Hardware Platform Layer

Choosing the right hardware technology to support a given machine learning application is another challenge for

platform design. While CPUs can be used for deep learning, they are scalar multiplication engines by nature, and

poorly suited to the higher-order tensor operations common to deep learning (vectors, matrices, and beyond). So

machine learning platforms typically incorporate some form of accelerator technology - GPU, FPGA, or ASIC. But even

at that level there are trade-offs to consider – particularly concerning the distribution of operations across multiple

accelerators and how that impacts scaling. These considerations are described below.

GPUs

GPUs have been the cornerstone of the deep learning growth in recent years because of their powerful parallel

compute capabilities derived from their relatively large number of independent logic cores. The different models for

how data is exchanged between GPUs is a differentiating feature when considering platform design.

FPGAs & ASICs

Though GPUs currently occupy a fortress on the deep learning market today, technology vendors from across the

globe are lining up to take aim at specific soft spots in the GPU’s dominance. The latest FPGA and ASIC technology

delivers new levels of component-level performance-per-dollar, performance-per-watt and small-batch efficiency that

will result in competitive offerings in 2018 and beyond that will provide alternatives to current deep learning hardware.

PCIe-based Accelerators

Using PCI-Express accelerators for machine learning has become popular for a number of previously discussed

reasons, however, one primary benefit is the ability to ‘scale-up’ to use multiple accelerators in the same server.

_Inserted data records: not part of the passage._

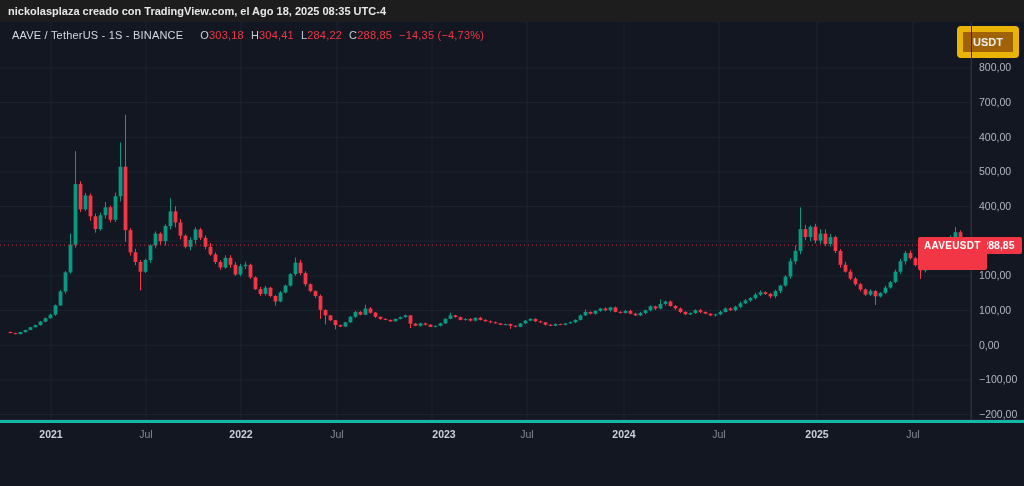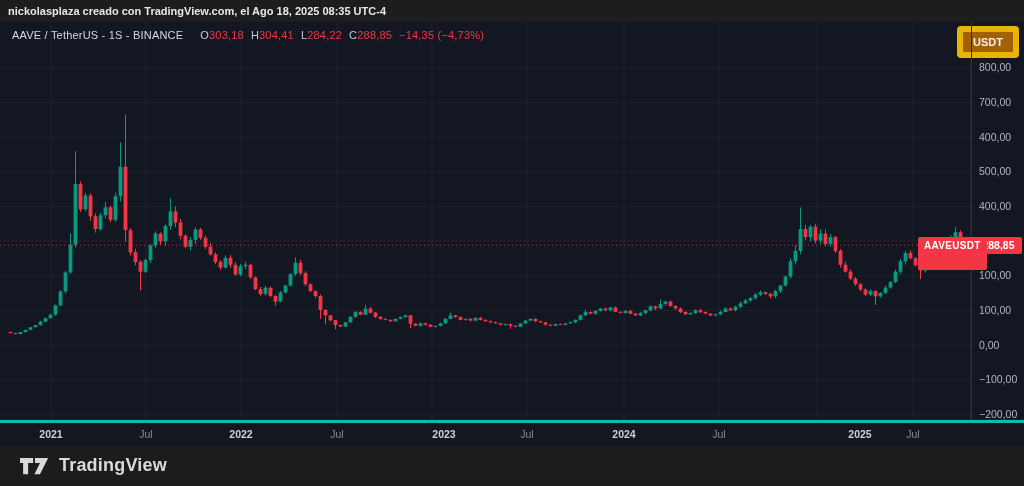--- a/index.html
+++ b/index.html
@@ -491,7 +491,7 @@
         <div class="t-tick" style="left: 527px;">Jul</div>
         <div class="t-tick major" style="left: 624px;">2024</div>
         <div class="t-tick" style="left: 719px;">Jul</div>
-        <div class="t-tick major" style="left: 817px; margin-left: 43px;">2025</div>
+        <div class="t-tick major" style="left: 817px;">2025</div>
         <div class="t-tick" style="left: 913px;">Jul</div>
       </div>
   </div>

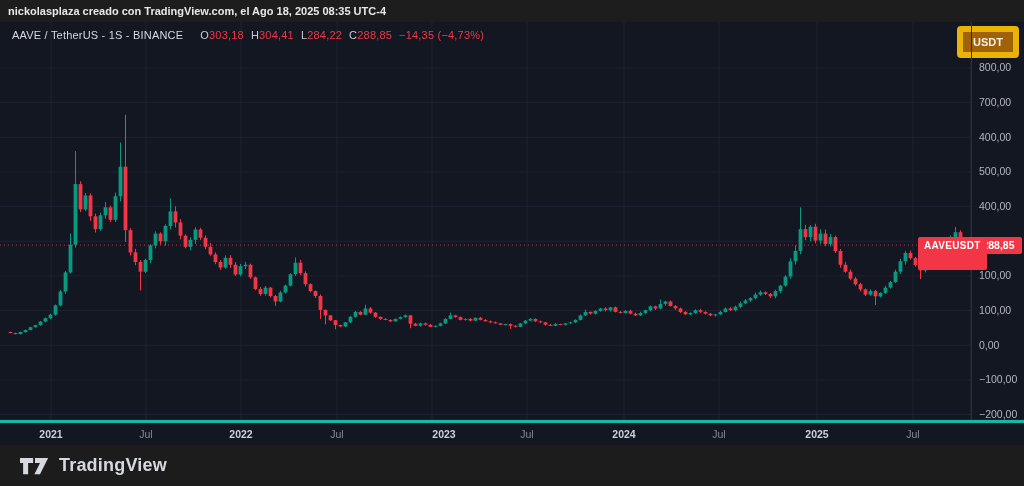--- a/index.html
+++ b/index.html
@@ -496,15 +496,6 @@
       </div>
   </div>
 
-  <div class="footer">
-    <div class="tv-logo">
-      <svg width="30" height="22" viewBox="0 0 48 34">
-        <path d="M0 4 H21 V12 H13 V30 H5 V12 H0 Z" fill="#d6d9dd"></path>
-        <path d="M24 4 H45 L32 30 H23 L32 12 H24 Z" fill="#d6d9dd"></path>
-      </svg>
-      <span class="brand">TradingView</span>
-    </div>
-  </div>
 
 </div>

The challenge for effectively using more than one accelerator is data exchange between the cards. The latency

and bandwidth limitations for data going back through the host CPU’s PCIE root complex, for example, can be a

large performance penalty that negates the multi-accelerator benefit, as shown in Figure 4 below.

Modern non-blocking PCIE switches, as in Figure 5 below, can be a great solution to this challenge by allowing the

PCIE accelerators to exchange data directly without passing through the host root complex, if the framework

comprehends this type of communication path.

Figure 4: Acceleration using multiple GPUs tied to a single

CPU can result in performance bottlenecks.

Figure 5: Acceleration using non-blocking PCIe switch

Again, here, balance is the key. As you add accelerators to the switch, eventually the host bandwidth between the

switch and the (single host) CPU becomes the new bottleneck. Unfortunately, due to the variations in neural networks,

data sets, and frameworks, this point is a moving target, and very difficult to predict.